◆ Code change snippets
================================
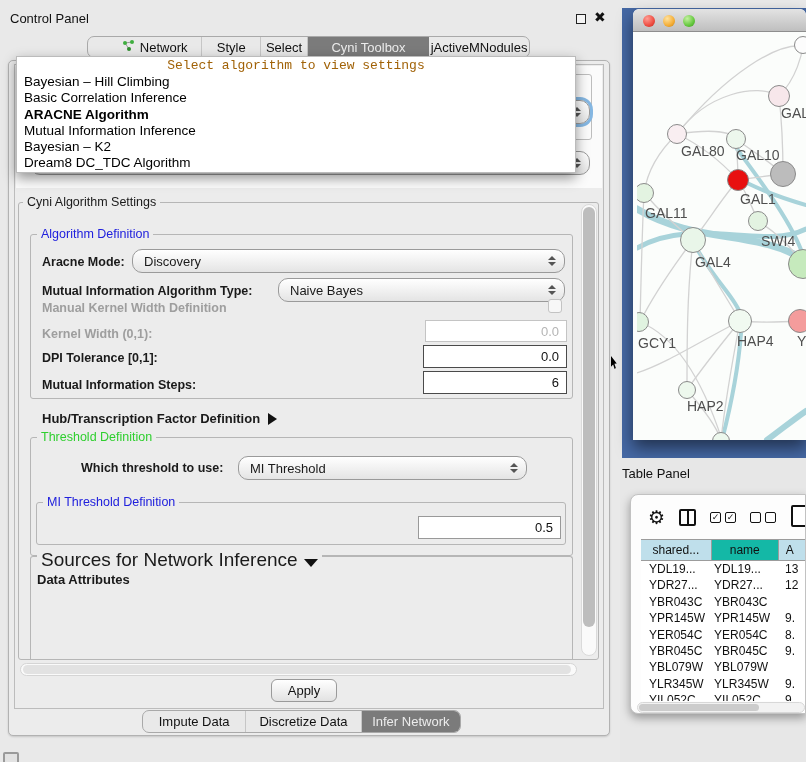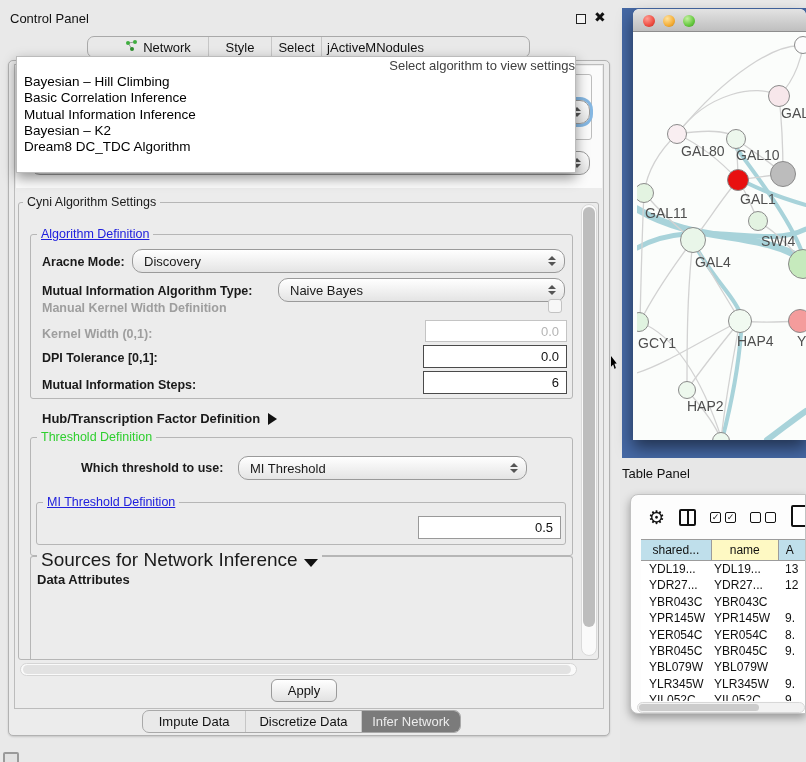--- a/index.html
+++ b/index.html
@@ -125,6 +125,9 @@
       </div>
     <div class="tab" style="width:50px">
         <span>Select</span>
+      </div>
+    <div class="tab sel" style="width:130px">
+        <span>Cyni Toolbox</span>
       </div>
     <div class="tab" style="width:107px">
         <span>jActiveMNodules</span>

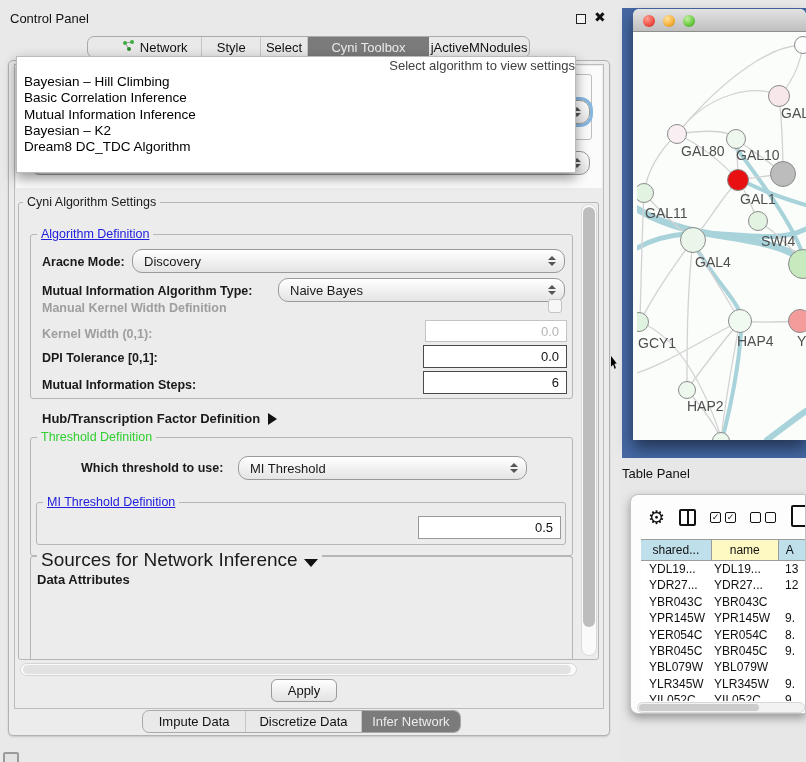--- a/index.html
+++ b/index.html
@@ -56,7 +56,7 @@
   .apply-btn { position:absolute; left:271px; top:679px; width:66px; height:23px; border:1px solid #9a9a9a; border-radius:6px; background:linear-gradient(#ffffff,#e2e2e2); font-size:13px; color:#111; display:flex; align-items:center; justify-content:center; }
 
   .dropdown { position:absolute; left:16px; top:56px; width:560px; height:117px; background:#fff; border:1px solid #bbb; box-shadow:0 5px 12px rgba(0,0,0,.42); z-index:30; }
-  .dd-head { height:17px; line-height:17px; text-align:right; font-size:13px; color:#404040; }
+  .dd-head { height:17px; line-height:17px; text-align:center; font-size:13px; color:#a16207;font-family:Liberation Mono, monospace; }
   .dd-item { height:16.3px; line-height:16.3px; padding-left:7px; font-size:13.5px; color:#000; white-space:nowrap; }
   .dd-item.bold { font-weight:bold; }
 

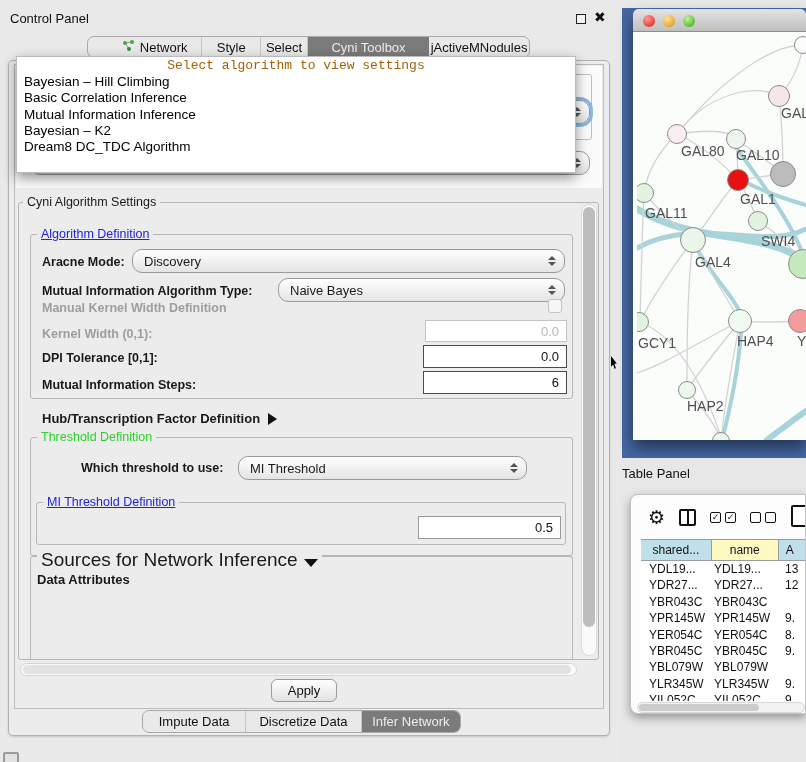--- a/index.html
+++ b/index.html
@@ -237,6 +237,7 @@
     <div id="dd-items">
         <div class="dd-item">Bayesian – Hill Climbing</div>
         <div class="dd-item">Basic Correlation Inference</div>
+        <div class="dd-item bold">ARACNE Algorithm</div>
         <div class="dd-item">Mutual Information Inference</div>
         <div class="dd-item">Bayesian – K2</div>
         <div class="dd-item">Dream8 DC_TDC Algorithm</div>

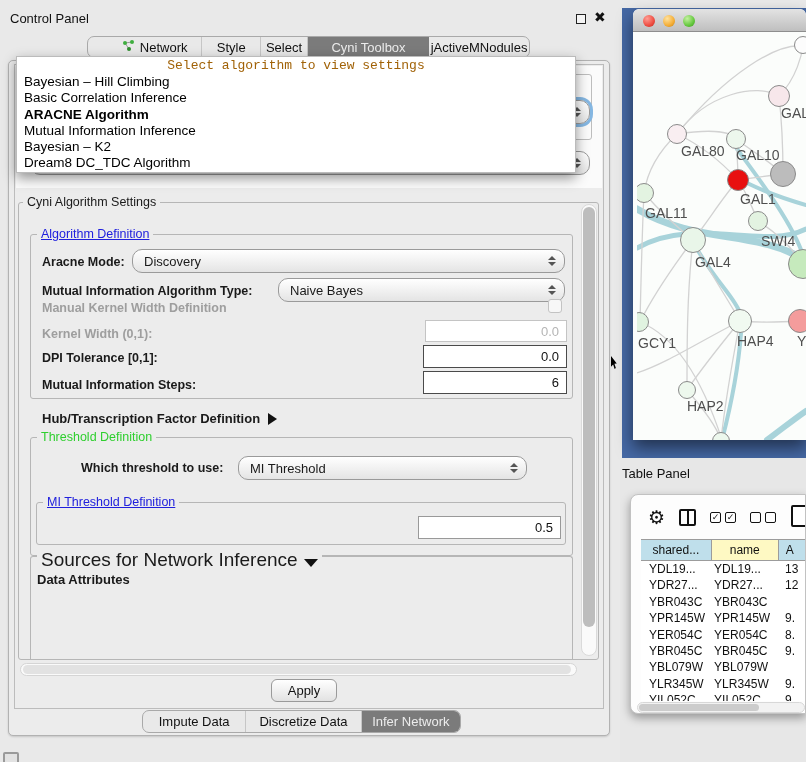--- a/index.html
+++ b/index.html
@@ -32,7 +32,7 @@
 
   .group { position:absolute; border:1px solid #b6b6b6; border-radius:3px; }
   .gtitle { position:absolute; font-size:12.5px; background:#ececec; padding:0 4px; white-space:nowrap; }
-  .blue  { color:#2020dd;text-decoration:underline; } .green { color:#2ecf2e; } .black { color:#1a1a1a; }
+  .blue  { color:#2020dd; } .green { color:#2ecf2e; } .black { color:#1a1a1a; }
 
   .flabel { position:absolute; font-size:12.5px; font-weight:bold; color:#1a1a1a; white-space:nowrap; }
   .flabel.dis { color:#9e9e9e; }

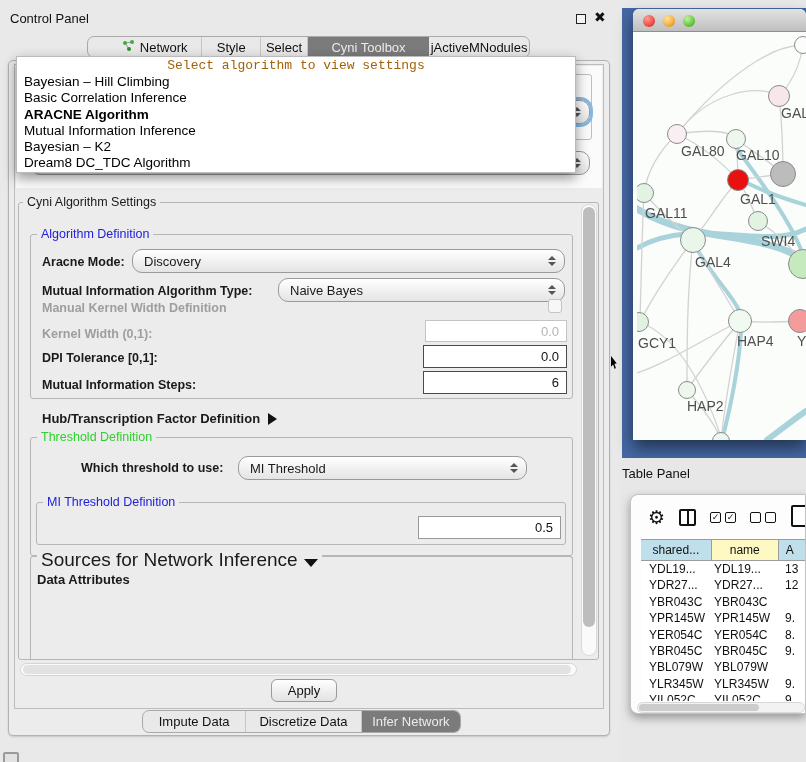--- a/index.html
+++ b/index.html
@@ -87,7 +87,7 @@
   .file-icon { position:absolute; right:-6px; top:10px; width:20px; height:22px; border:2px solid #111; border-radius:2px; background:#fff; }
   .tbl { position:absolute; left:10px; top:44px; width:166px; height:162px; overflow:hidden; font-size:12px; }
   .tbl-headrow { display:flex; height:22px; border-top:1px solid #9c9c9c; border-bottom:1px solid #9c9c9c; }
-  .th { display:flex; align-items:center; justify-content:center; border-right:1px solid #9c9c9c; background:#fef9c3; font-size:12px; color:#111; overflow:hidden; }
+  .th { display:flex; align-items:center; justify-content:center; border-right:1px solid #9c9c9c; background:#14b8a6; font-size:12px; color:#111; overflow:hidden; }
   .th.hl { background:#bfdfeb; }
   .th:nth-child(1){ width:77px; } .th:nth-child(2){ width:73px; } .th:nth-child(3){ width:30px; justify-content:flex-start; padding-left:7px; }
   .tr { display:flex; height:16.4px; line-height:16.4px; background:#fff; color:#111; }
================================
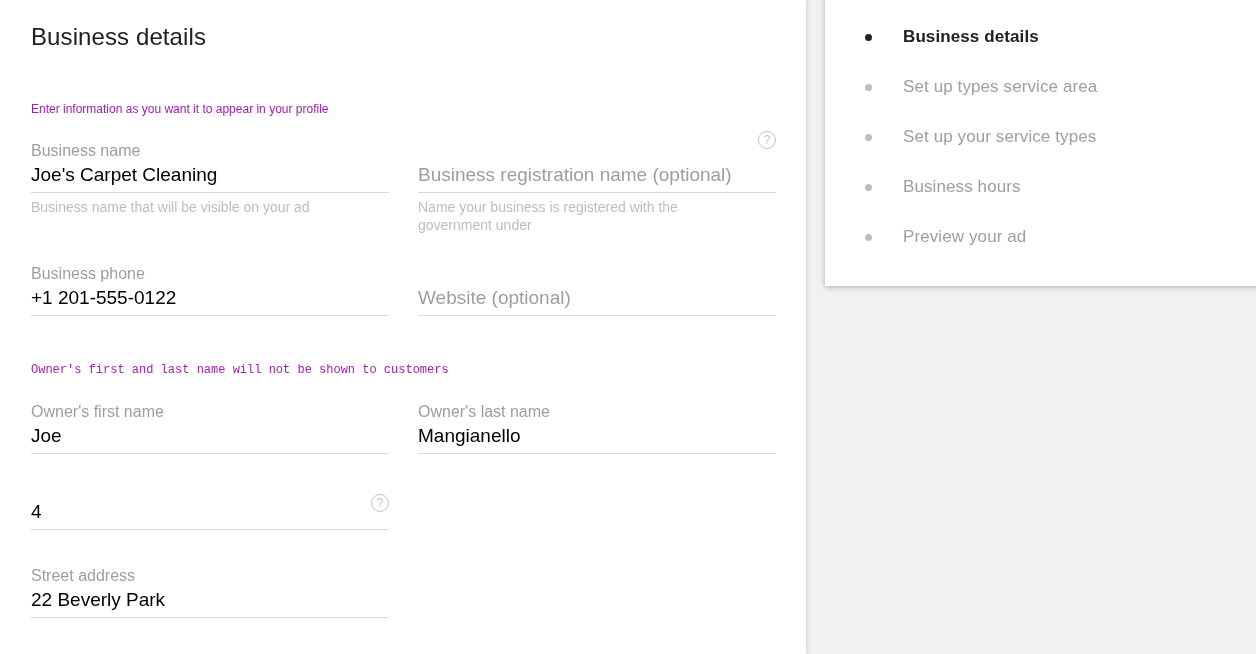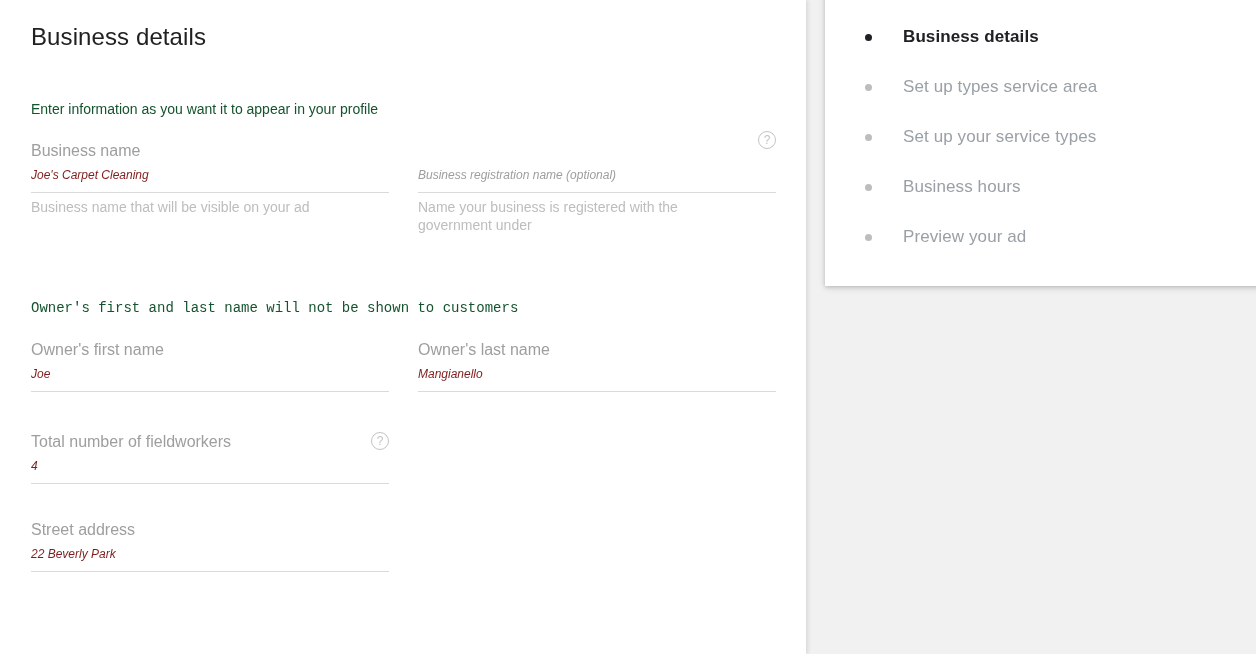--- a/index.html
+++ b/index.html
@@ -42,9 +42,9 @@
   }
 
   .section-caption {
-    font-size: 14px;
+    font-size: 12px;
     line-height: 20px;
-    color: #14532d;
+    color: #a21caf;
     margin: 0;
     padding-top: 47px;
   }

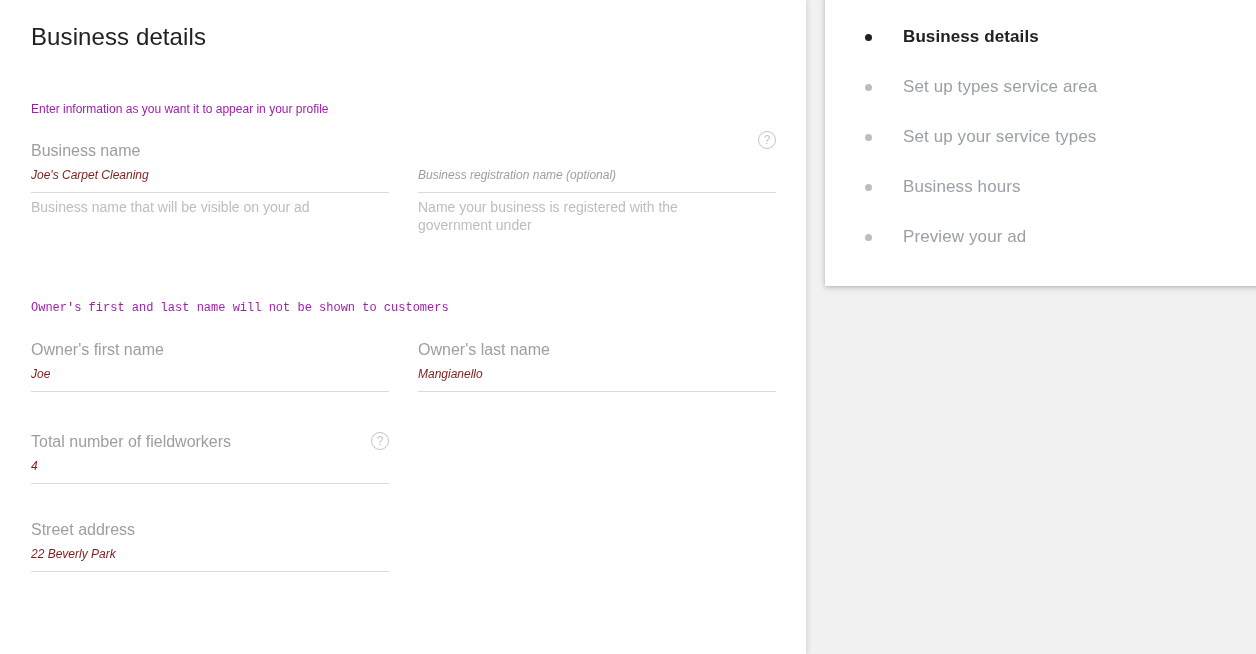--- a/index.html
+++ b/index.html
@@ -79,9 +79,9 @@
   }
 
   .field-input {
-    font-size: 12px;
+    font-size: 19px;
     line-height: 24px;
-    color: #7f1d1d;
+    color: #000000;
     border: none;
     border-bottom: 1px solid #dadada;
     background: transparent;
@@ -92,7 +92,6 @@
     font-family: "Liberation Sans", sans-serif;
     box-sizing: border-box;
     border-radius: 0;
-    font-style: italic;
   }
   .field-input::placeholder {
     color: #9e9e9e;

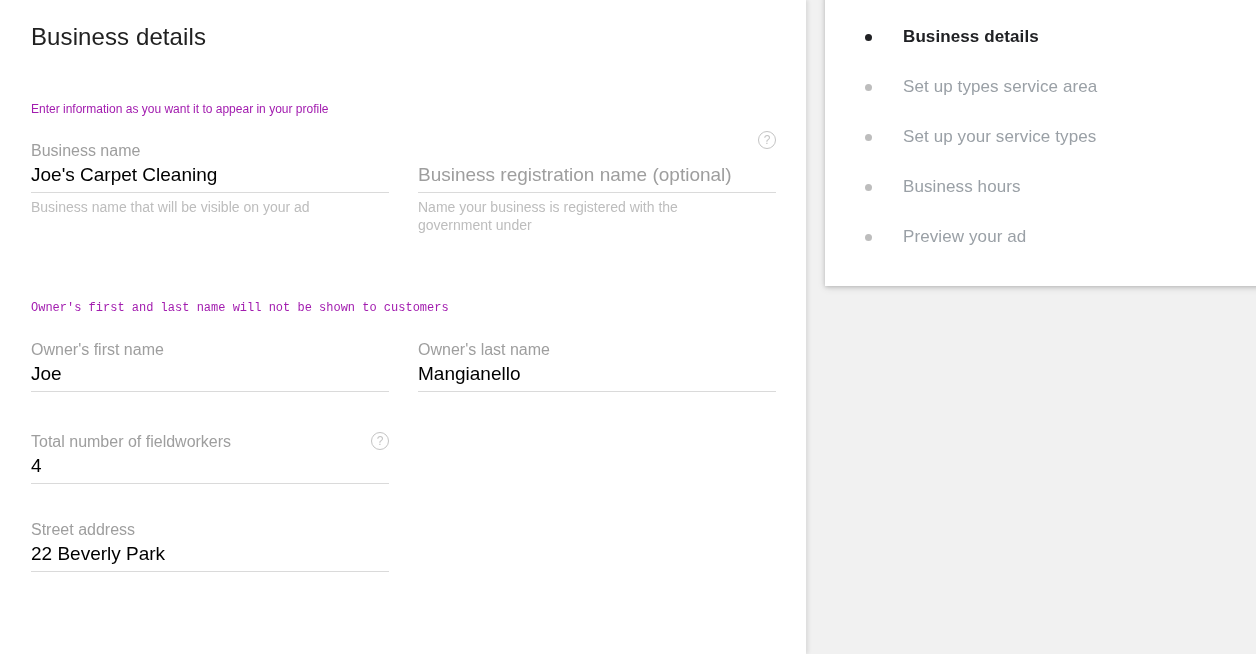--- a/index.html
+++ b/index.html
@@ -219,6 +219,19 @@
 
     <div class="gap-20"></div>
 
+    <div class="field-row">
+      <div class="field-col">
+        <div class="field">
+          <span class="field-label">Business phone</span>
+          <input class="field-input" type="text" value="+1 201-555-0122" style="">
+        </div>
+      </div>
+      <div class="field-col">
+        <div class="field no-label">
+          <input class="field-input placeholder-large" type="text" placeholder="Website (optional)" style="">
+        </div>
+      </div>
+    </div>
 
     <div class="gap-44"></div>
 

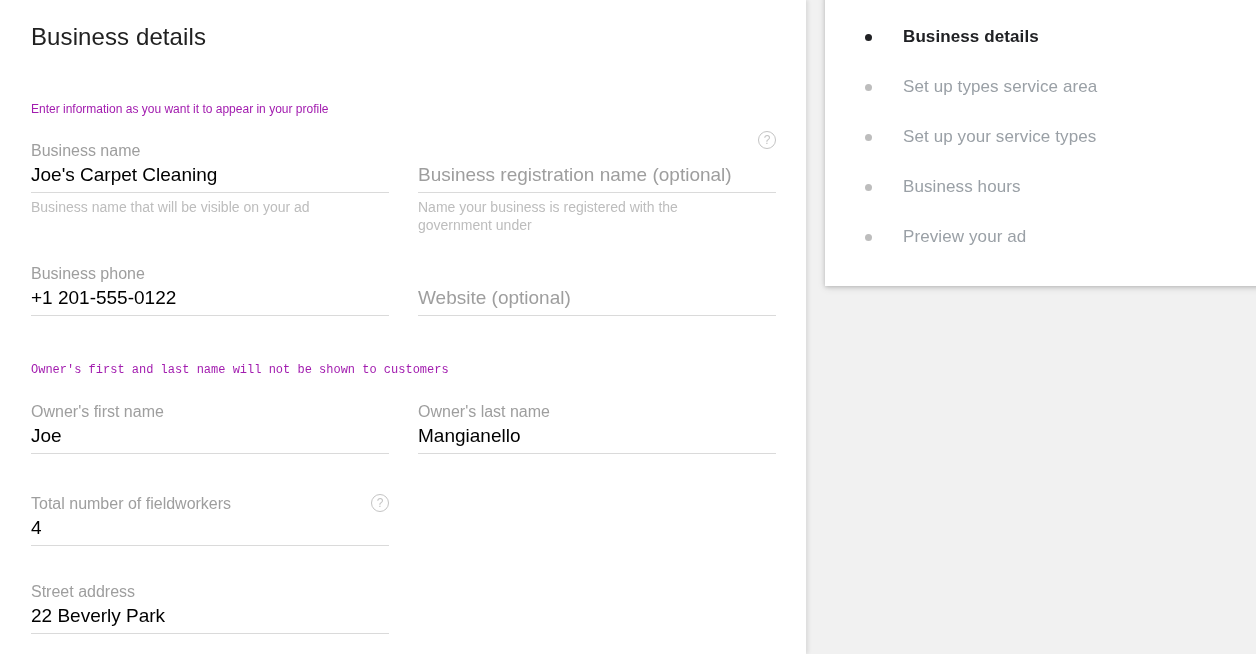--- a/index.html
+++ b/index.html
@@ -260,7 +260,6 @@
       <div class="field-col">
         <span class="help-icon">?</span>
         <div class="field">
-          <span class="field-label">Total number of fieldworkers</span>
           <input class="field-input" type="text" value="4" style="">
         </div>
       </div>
================================
Each line of the data that includes "bottom" counts once; say how many there are, giving nothing but the number.

◆ SOLUTION FOR THIS EXERCISE
2